Questions for Jessica:
When do you know the collaboration and community engagement you were hoping to incorporate into a project is actually happening?
In the finished project, where do you think the collaboration or community engagement shines through?
I’d agree with you that at times I felt like there was extraction happening with this week’s selections, rather than collaboration. When I think collaboration my mind goes more to projects like Engage Media, where participants are involved in the entire creative process…perhaps that’s just semantics?
I don’t think it is just semantics. I think in engage media or even mapping memories you do see what I would consider or of a collaborative process where the people who are participants are actually making the media that is disseminated. This is often why the material in those project feels more amateur or beginner. The participants aren’t usually professionals in the field. I just have a hard time understanding what the collaborative element of this week’s project is. They seem just like traditional projects made by producers but with innovative transmedia formats. Obviously they developed good relationships and that allowed them to get great material, but I don’t know if developing a good relationship is actually collaboration.
Again, jesikah addresses these concerns in her interview, and the responses to your questions are quite illuminating. She speaks directly to what collaboration is with partners, stakeholders and organizations, and what her methodology includes.
I am quite fascinated by your use of the term extraction. I have never thought of a collaborative piece to be an extraction of one’s personal stories, but I think you pose a great question here. Im looking forward to watching the interview with Jesikah to see what her insight is into this concern.
I struggle with the idea of “story extraction” and the responsibility of the filmmaker to work in solidarity with the films subject. This point is most clearly understood when you talked about the power dynamic inherent in the prison piece, and the fact that the producer is out of prison working on a flashy website while the women are in jail.

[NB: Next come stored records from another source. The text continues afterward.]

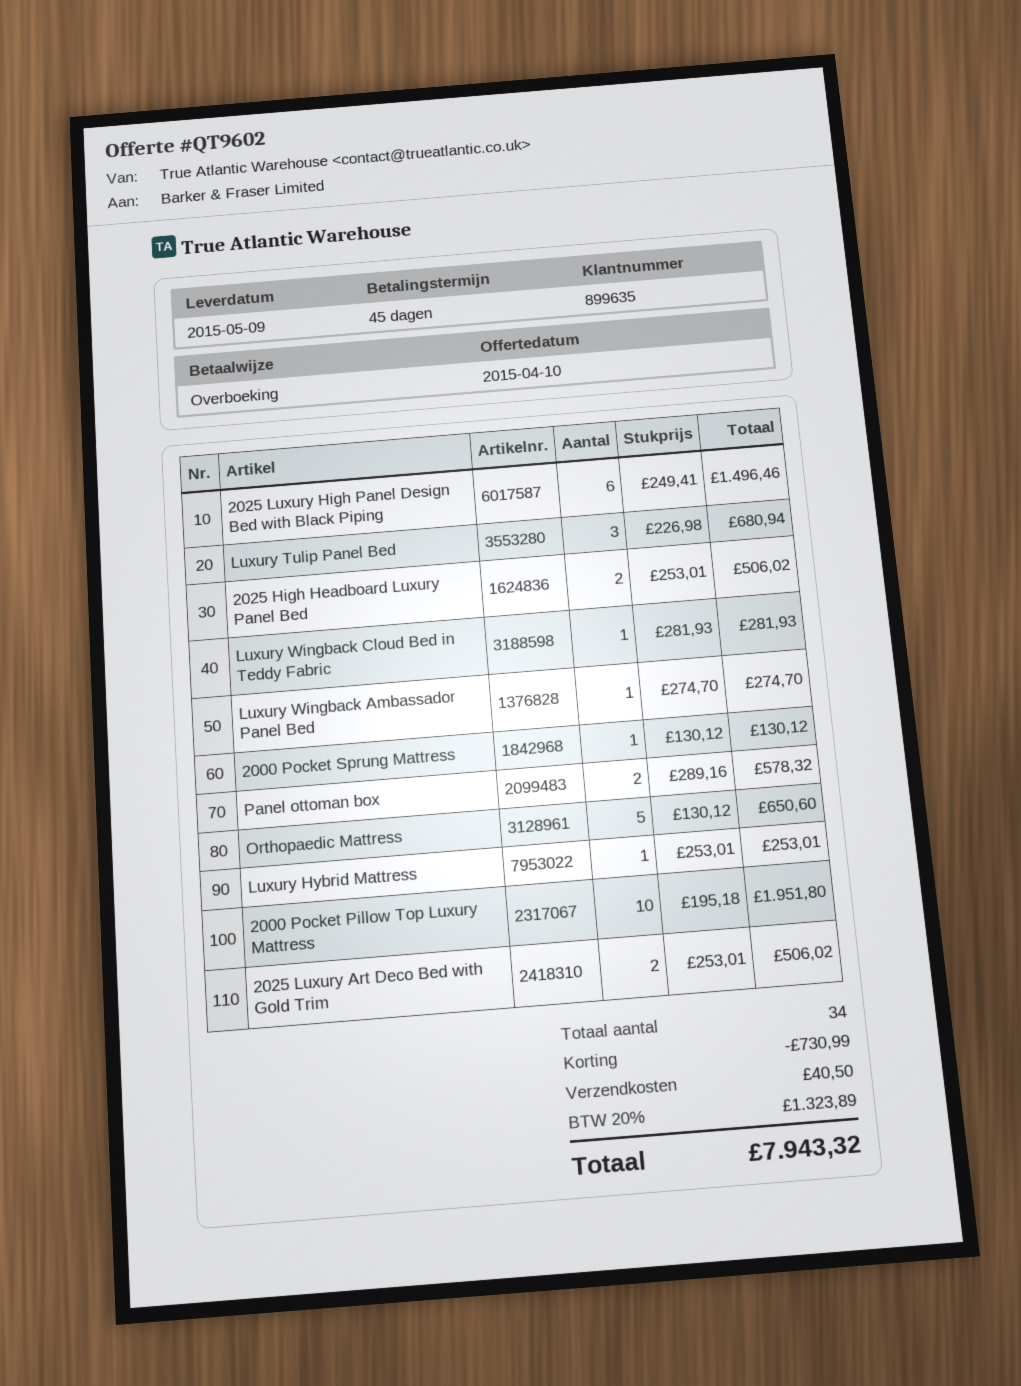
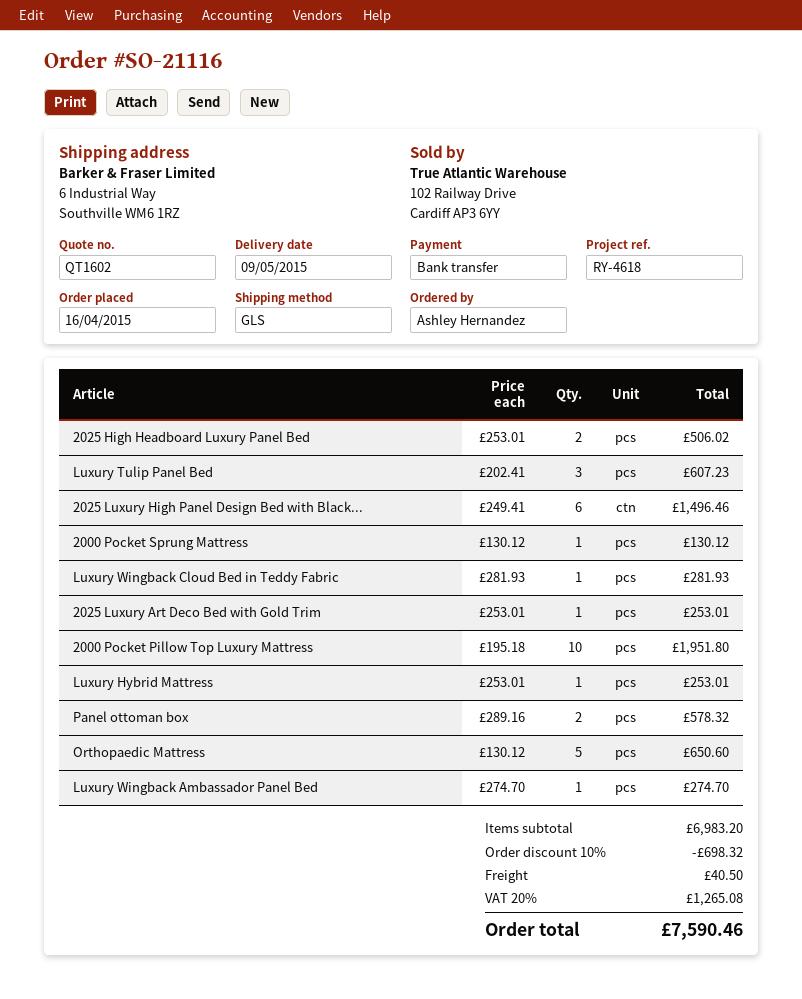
quote number: QT9602 -> QT1602
Luxury Tulip Panel Bed: 3 x 226.98 = 680.94 -> 3 x 202.41 = 607.23
2025 Luxury Art Deco Bed with Gold Trim: 2 x 253.01 = 506.02 -> 1 x 253.01 = 253.01
discount: 730.99 -> 698.32
tax: 20% = 1323.89 -> 20% = 1265.08
total: 7943.32 -> 7590.46

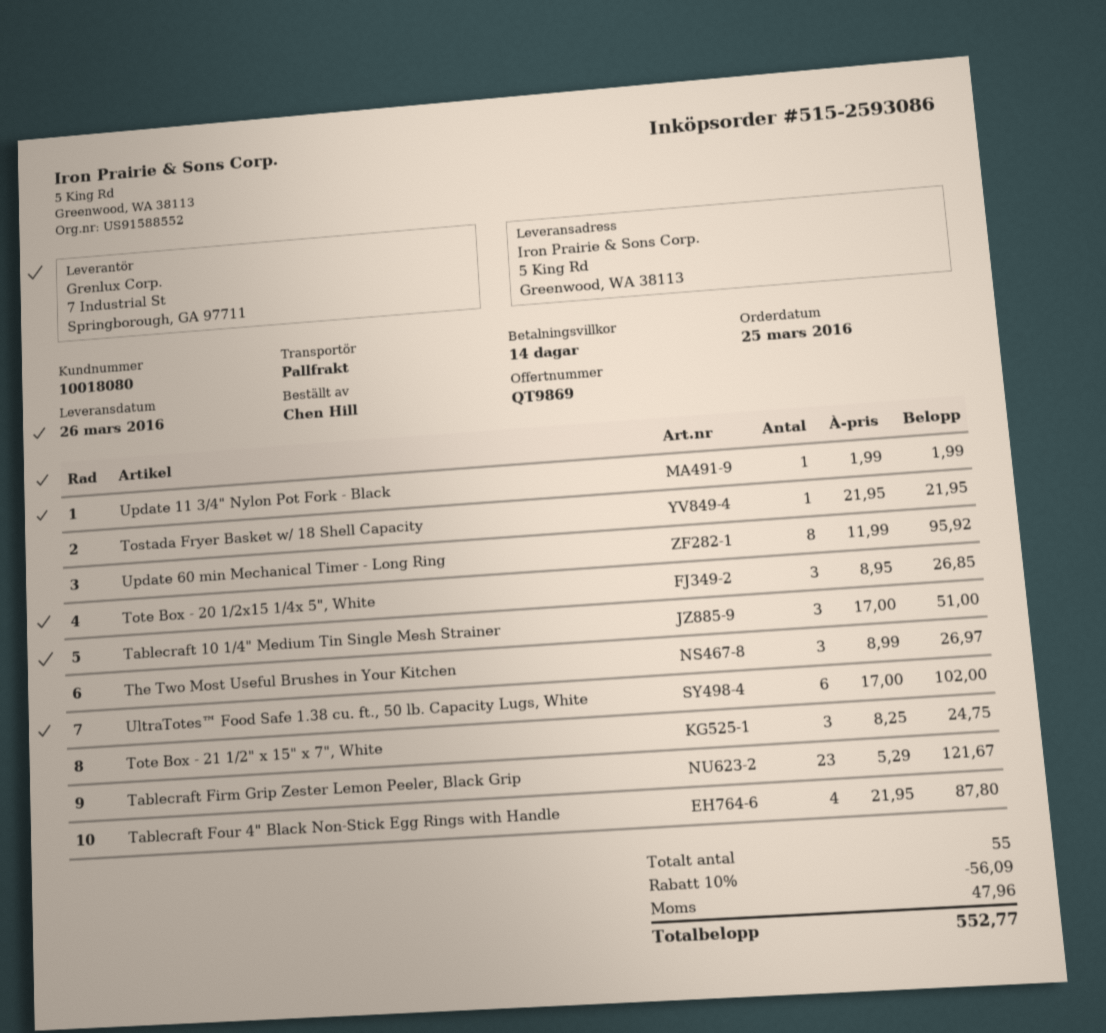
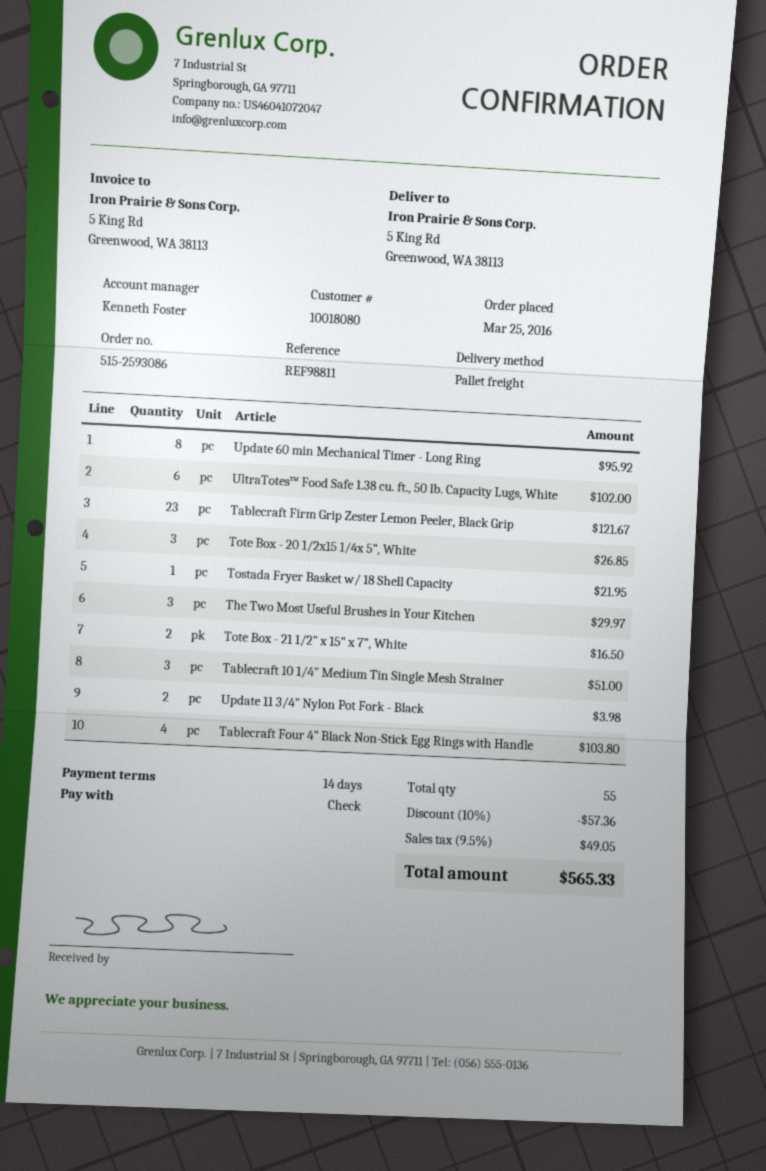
Update 11 3/4" Nylon Pot Fork - Black: 1 for 1.99 -> 2 for 3.98
The Two Most Useful Brushes in Your Kitchen: 3 for 26.97 -> 3 for 29.97
Tote Box - 21 1/2" x 15" x 7", White: 3 for 24.75 -> 2 for 16.50
Tablecraft Four 4" Black Non-Stick Egg Rings with Handle: 4 for 87.80 -> 4 for 103.80
discount: 10% = 56.09 -> 10% = 57.36
tax: 47.96 -> 49.05
total: 552.77 -> 565.33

One of the things that I think we all need to ask ourselves as multi-media artists is what our role in the process is. If we determine that all highly produced art has no place helping the people’s movements of the world, because it is produced as a result of privilage, then we end up reserving highly-produced art for mindless or corporate projects. The key is to find non-exploitive ways of interacting with communities that enables us to operate as the multi-media artists that we are. Do folks have ideas on ground rules to do this well, in addition to what jesikah mentions?